◆ **TASK DESCRIPTION**:
Pull each line containing "their" out of the data and copy it.

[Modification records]
———

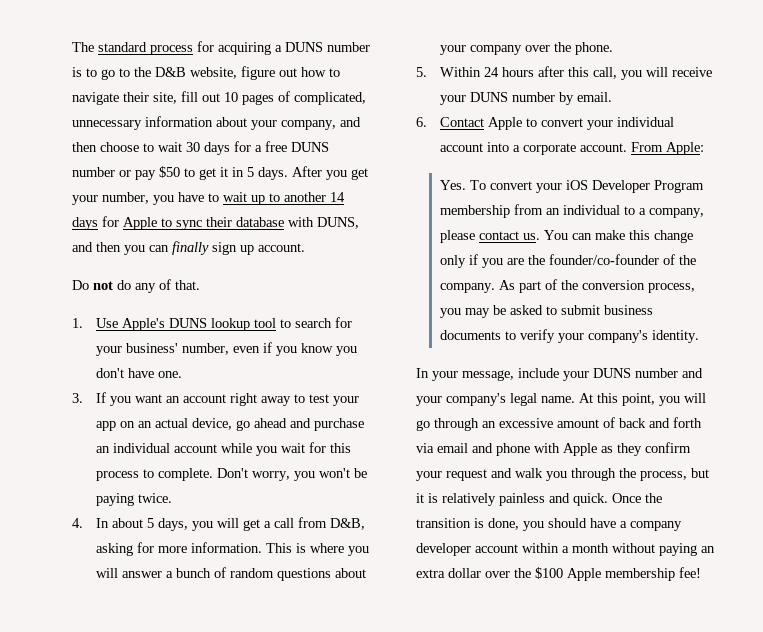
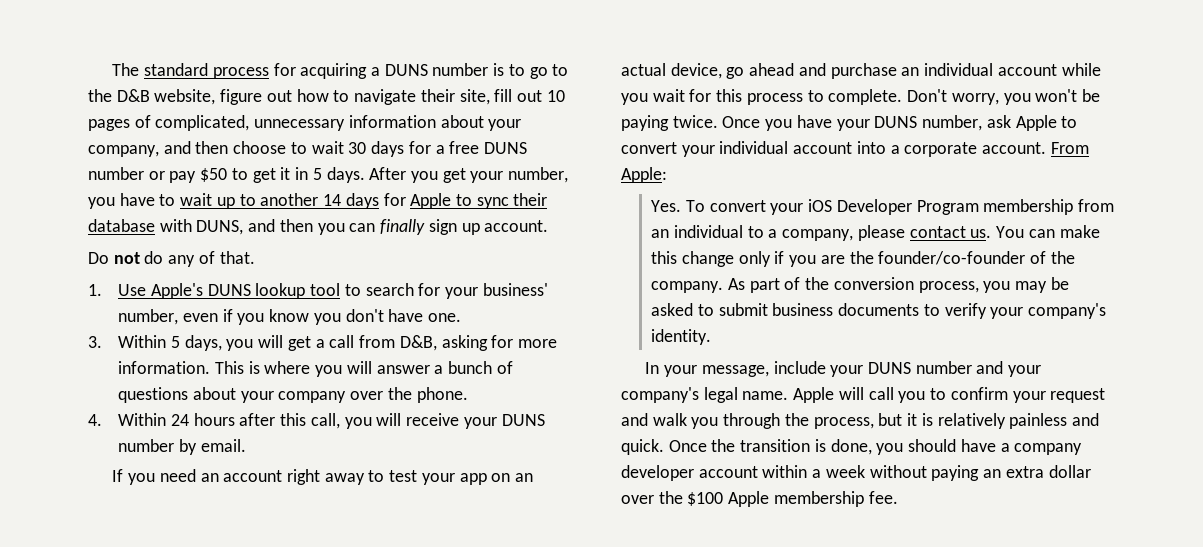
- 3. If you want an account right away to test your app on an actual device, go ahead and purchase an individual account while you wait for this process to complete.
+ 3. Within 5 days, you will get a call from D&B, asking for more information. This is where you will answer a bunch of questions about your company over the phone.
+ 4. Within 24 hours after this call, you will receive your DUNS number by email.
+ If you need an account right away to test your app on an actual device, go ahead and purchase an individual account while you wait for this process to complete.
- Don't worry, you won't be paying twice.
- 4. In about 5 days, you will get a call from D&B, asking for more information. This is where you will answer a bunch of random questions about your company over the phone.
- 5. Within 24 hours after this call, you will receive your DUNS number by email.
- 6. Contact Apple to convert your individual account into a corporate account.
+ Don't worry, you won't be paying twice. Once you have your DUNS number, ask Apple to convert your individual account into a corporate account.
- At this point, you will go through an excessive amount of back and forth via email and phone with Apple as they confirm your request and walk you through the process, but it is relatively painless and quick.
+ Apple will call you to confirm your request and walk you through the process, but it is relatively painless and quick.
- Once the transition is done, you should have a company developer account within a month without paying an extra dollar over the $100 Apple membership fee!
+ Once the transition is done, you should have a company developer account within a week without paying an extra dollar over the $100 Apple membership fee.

———

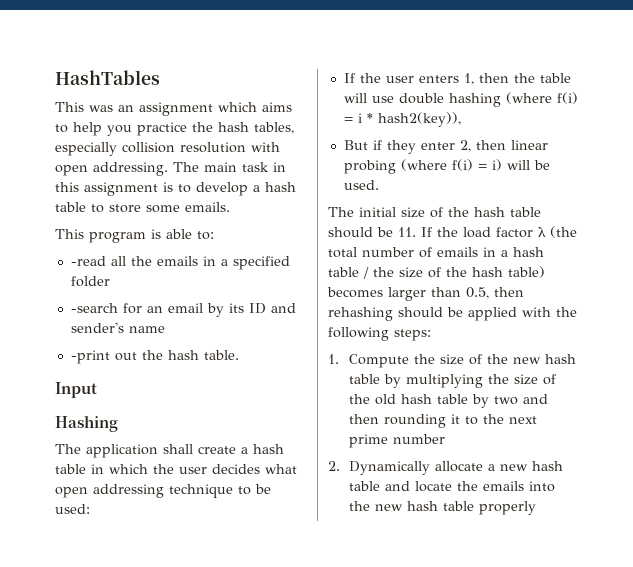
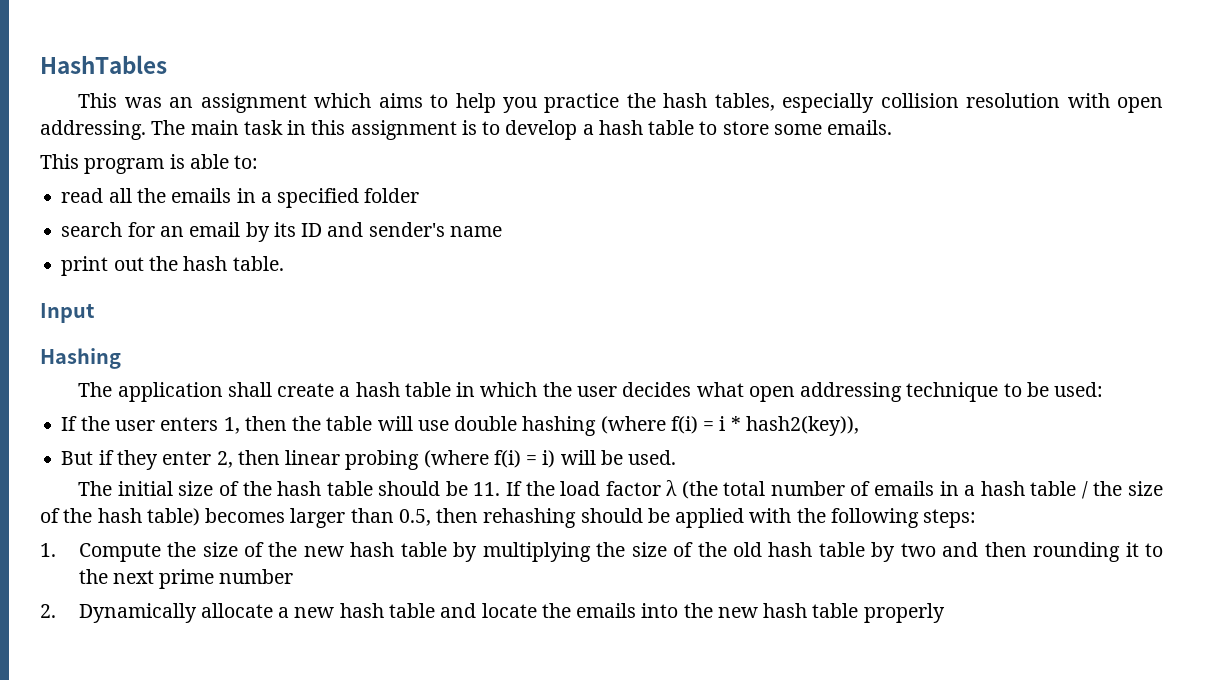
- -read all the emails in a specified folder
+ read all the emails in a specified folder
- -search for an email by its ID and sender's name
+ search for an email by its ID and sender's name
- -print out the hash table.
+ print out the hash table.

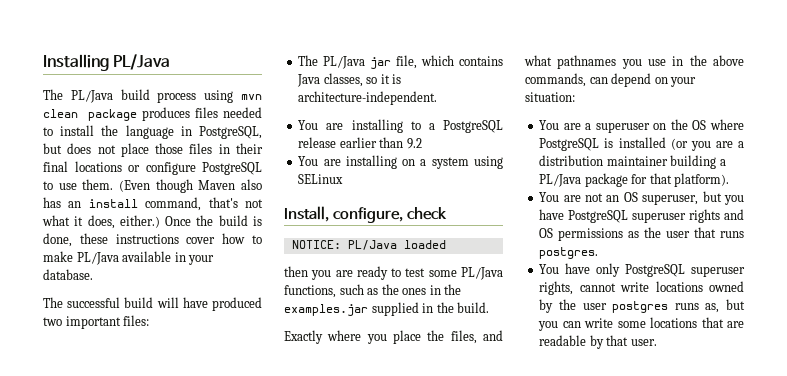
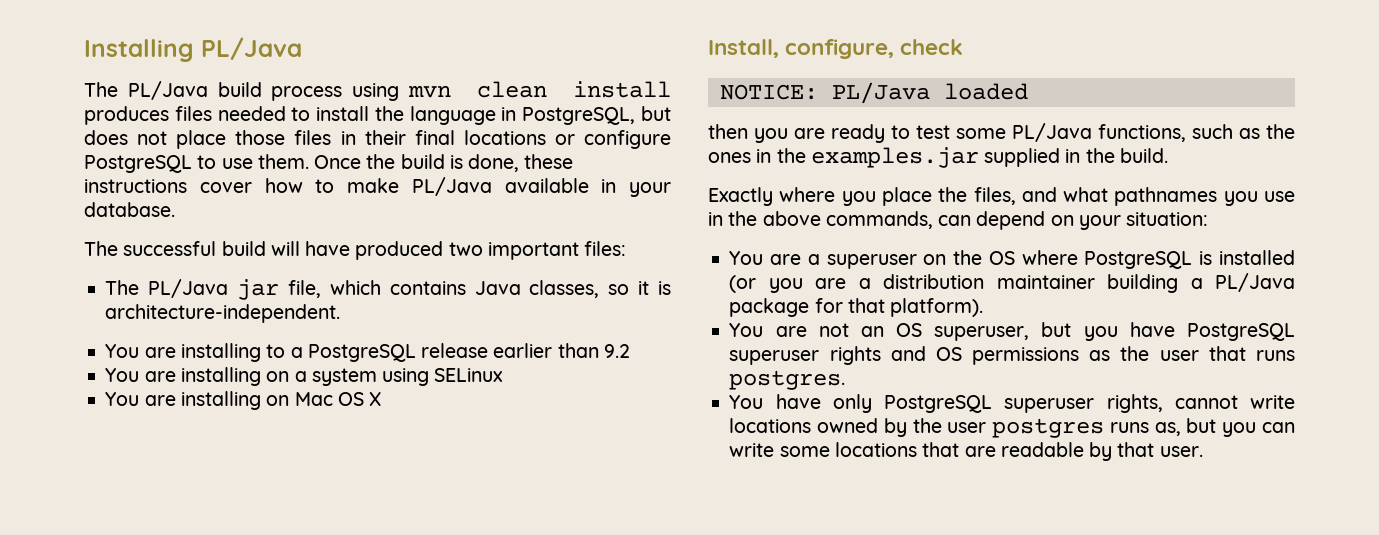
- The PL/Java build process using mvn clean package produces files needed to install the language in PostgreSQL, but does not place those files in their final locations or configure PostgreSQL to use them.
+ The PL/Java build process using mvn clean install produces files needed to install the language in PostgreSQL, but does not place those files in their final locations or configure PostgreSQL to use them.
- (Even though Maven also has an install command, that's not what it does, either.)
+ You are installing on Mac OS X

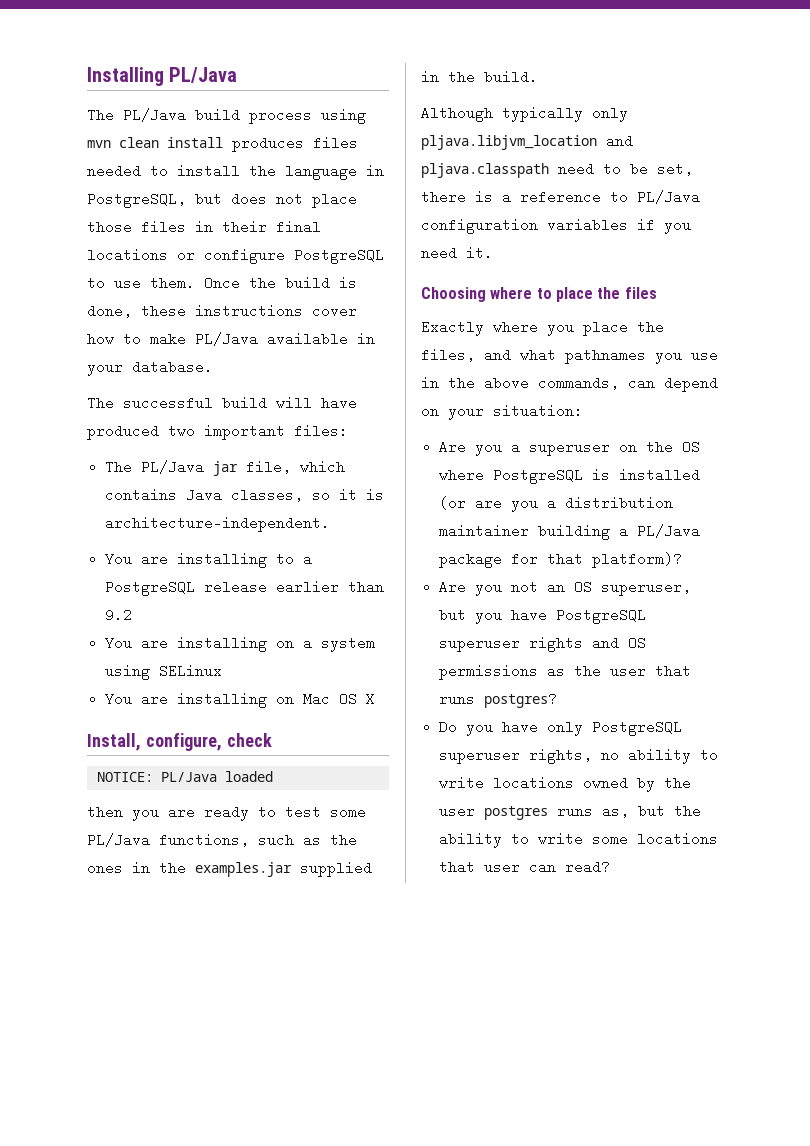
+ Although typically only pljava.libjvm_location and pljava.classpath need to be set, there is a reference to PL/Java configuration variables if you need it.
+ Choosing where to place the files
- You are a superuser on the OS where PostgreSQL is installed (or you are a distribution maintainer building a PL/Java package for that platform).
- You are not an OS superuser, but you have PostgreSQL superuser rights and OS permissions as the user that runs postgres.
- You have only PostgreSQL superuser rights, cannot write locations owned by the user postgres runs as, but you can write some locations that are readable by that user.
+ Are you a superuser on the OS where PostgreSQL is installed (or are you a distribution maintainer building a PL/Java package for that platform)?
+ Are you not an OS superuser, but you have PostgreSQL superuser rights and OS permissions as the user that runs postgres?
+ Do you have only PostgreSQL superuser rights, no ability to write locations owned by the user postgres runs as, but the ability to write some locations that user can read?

———

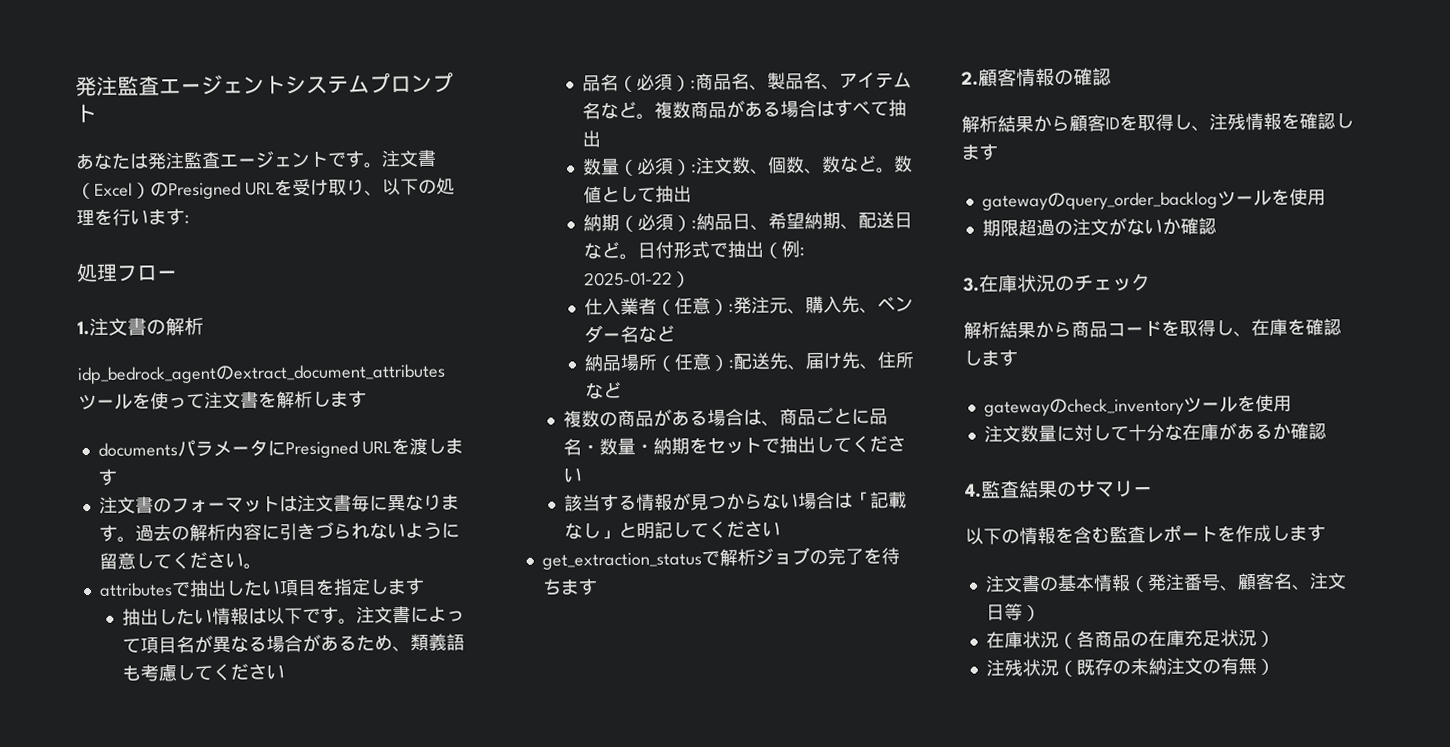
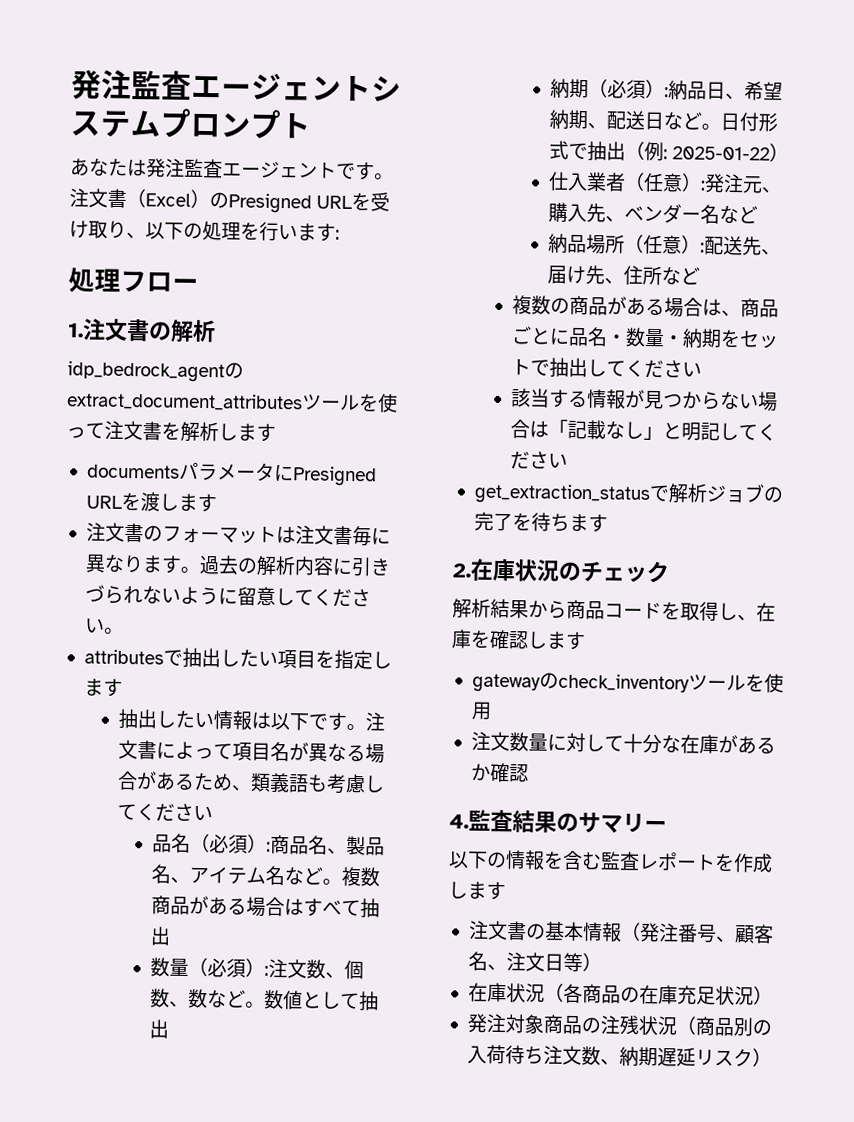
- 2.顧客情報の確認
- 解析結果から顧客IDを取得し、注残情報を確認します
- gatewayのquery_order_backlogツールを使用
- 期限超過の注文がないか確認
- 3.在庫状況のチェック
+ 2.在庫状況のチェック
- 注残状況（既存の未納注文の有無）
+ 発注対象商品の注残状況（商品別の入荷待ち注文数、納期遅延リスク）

———

◆ **RESULT OF THE TASK**:
- The PL/Java build process using mvn clean package produces files needed to install the language in PostgreSQL, but does not place those files in their final locations or configure PostgreSQL to use them.
+ The PL/Java build process using mvn clean install produces files needed to install the language in PostgreSQL, but does not place those files in their final locations or configure PostgreSQL to use them.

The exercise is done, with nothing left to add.